Wednesday, June 15, 2011

Just need to get through the next four days.

I always have a difficult time when the middle of the month comes along but this month is especially difficult.  I knew these days were coming up but even though I knew they were approaching... the next four days are going to be rough.

Tomorrow... Olivia would have been 8 months old.  I wonder what she would be doing.  She would probably crawling.  What about standing on her pudgy little legs?  Would she have liked the jumping horse my mom got her?  What about food?  Would she have liked peas and carrots?

Friday... 4 months since she died.  4 months and we still don't know what happened!  The coroner called this week just to let me know that they are waiting on a report from Children's Hospital.  I know that the doctors at Children's Hospital are busy but do they know how awfully heartbreaking it is to not know?  Please hurry up.  I pray everyday that we will find out soon.  I just want to know.

Saturday... the first day when Olivia will be gone longer then she was here... 4 months and 2 days since she died.  It is so weird to me that I only knew her for such a short time.  A very good friend of mine married someone that she had only known a few months and at the time I thought she was crazy... but I understand now.  It doesn't matter how long you know someone- if you love them- you love them.

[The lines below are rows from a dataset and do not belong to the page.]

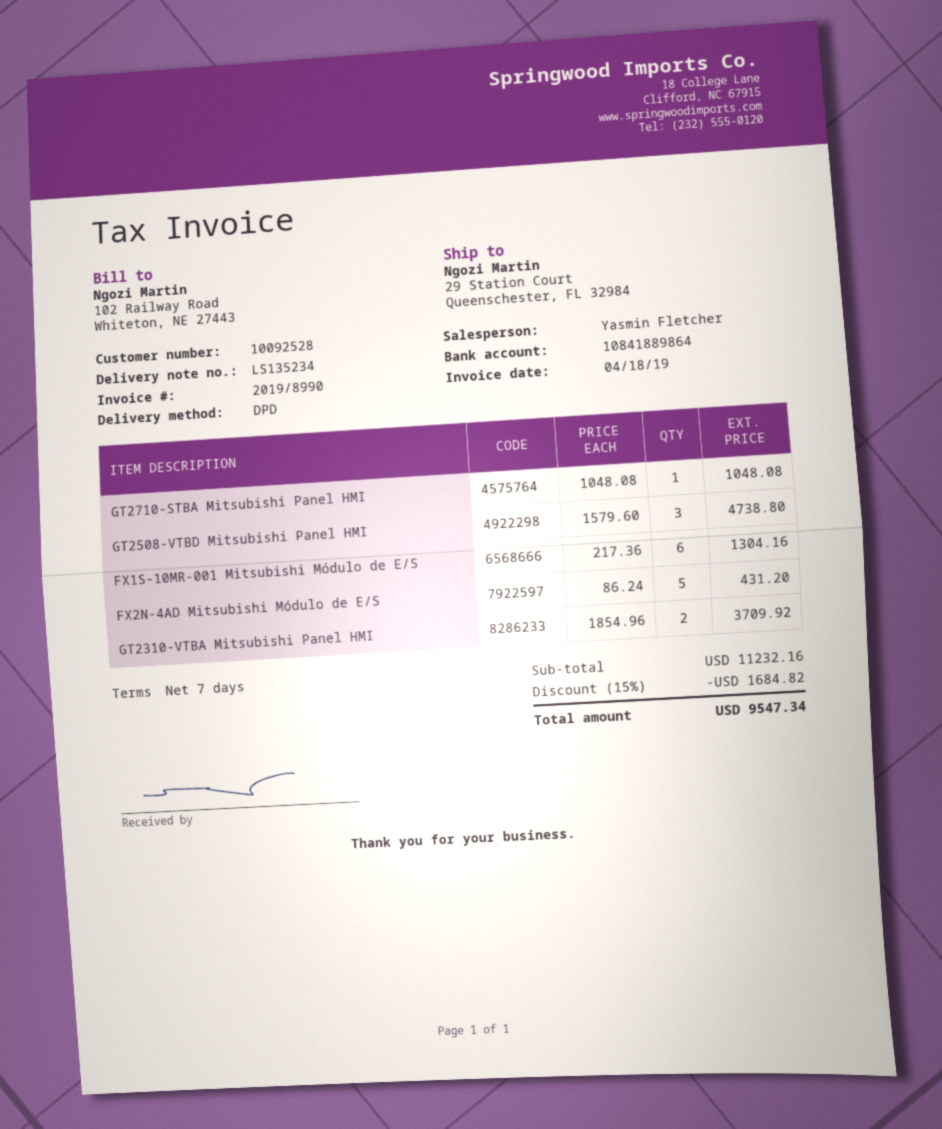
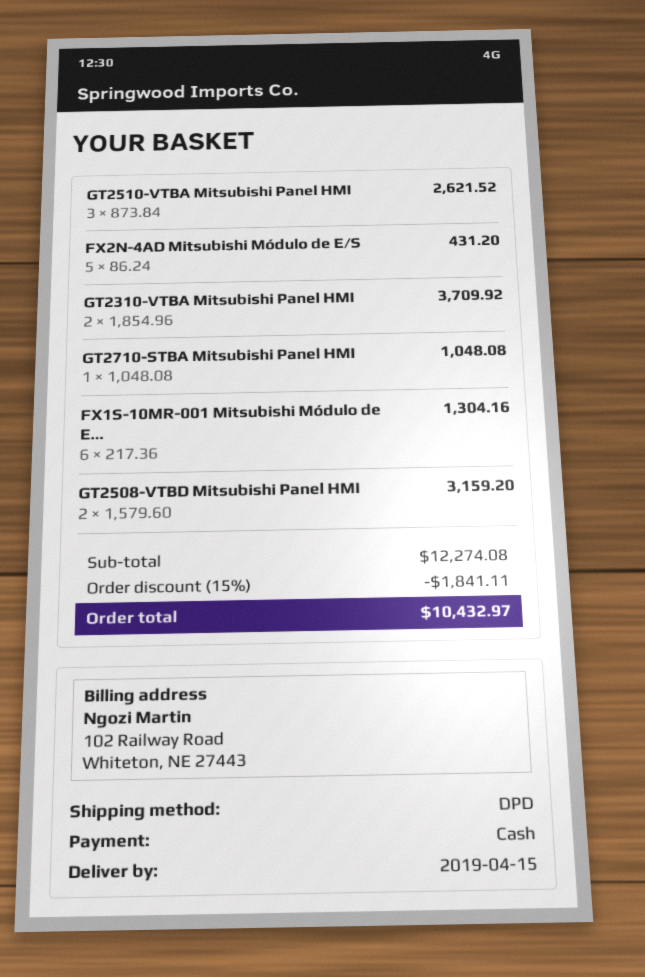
GT2508-VTBD Mitsubishi Panel HMI: 3 x 1579.60 = 4738.80 -> 2 x 1579.60 = 3159.20
GT2510-VTBA Mitsubishi Panel HMI: none -> 3 x 873.84 = 2621.52
subtotal: 11232.16 -> 12274.08
discount: 15% = 1684.82 -> 15% = 1841.11
total: 9547.34 -> 10432.97

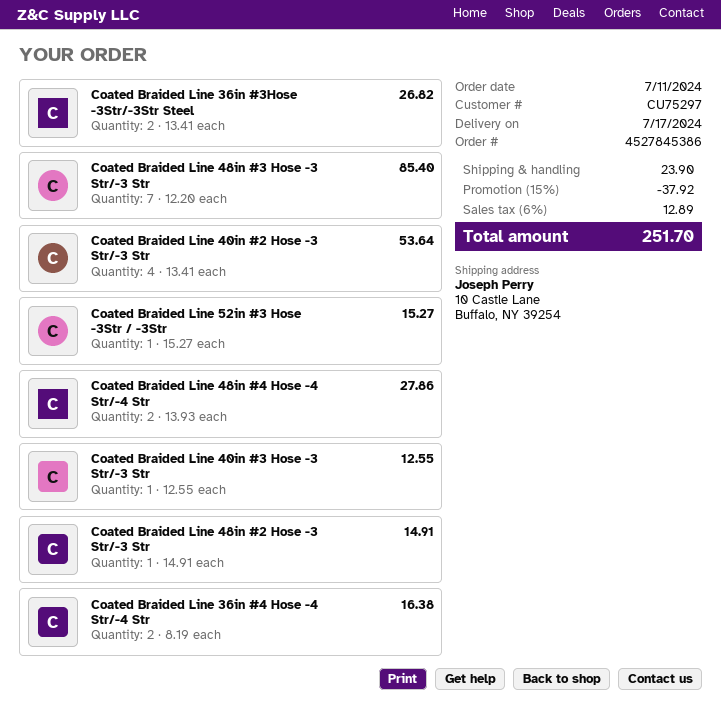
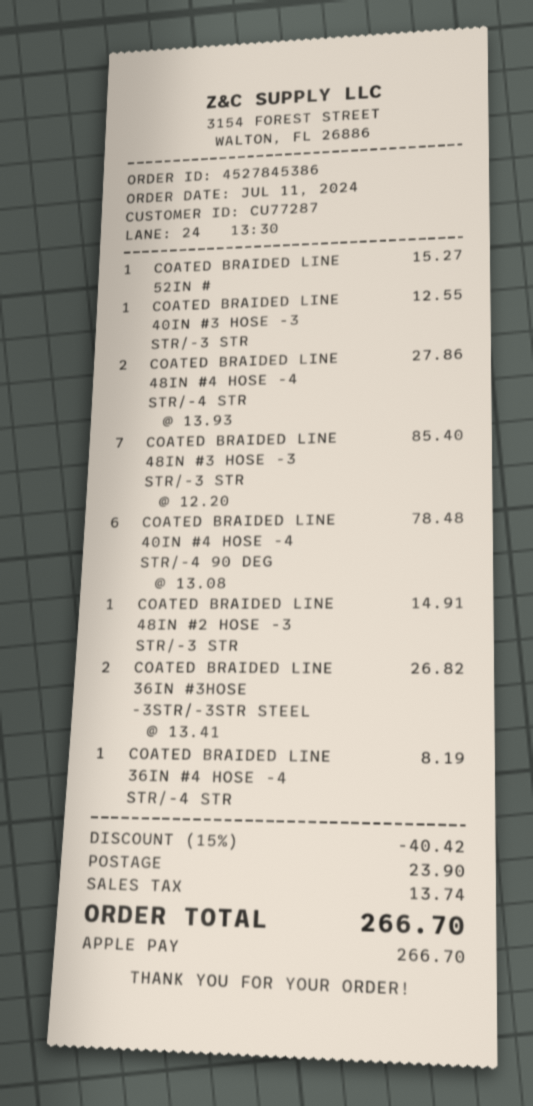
customer number: CU75297 -> CU77287
Coated Braided Line 40in #2 Hose -3 Str/-3 Str: 4 x 13.41 = 53.64 -> none
Coated Braided Line 36in #4 Hose -4 Str/-4 Str: 2 x 8.19 = 16.38 -> 1 x 8.19 = 8.19
COATED BRAIDED LINE 40IN #4 HOSE -4 STR/-4 90 DEG: none -> 6 x 13.08 = 78.48
discount: 15% = 37.92 -> 15% = 40.42
tax: 12.89 -> 13.74
total: 251.70 -> 266.70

And Sunday... Father's Day.  A very odd day.  Nick's first Father's Day... but we have no baby to take to the Brewer's Game.  No baby to take for a walk or to celebrate with.  I tried to pick out a card for him but there was nothing that said the right thing.  I suppose that someday I won't hate Mother's Day and Father's Day so much... but right now it seems like the stupidest holiday.  Why have a specific day to celebrate something that only brings pain for so many?

So that is what the next few days hold.  I know there will be lots of days like this... many "Olivia would have been x today."  Many more years of wondering what she would be doing now.  I do find some comfort in knowing that nothing can be as bad as it was.  Nothing can be worse then February 17th.  While others might wonder what life has in store for them, I no longer worry about it.  The only way I can get out of bed everyday is because I know I have lived though the worst day of my life.  And since it didn't kill me, that can only mean that now I am stronger.

1 comment:

  1. This last paragraph amazes me, Dawn. You have always been strong, but this journey is more than most of us can even imagine. You are doing amazing and I am so happy that you have Nick. We pray every night that you get an answer and for Olivia to watch over you (and us). Love you.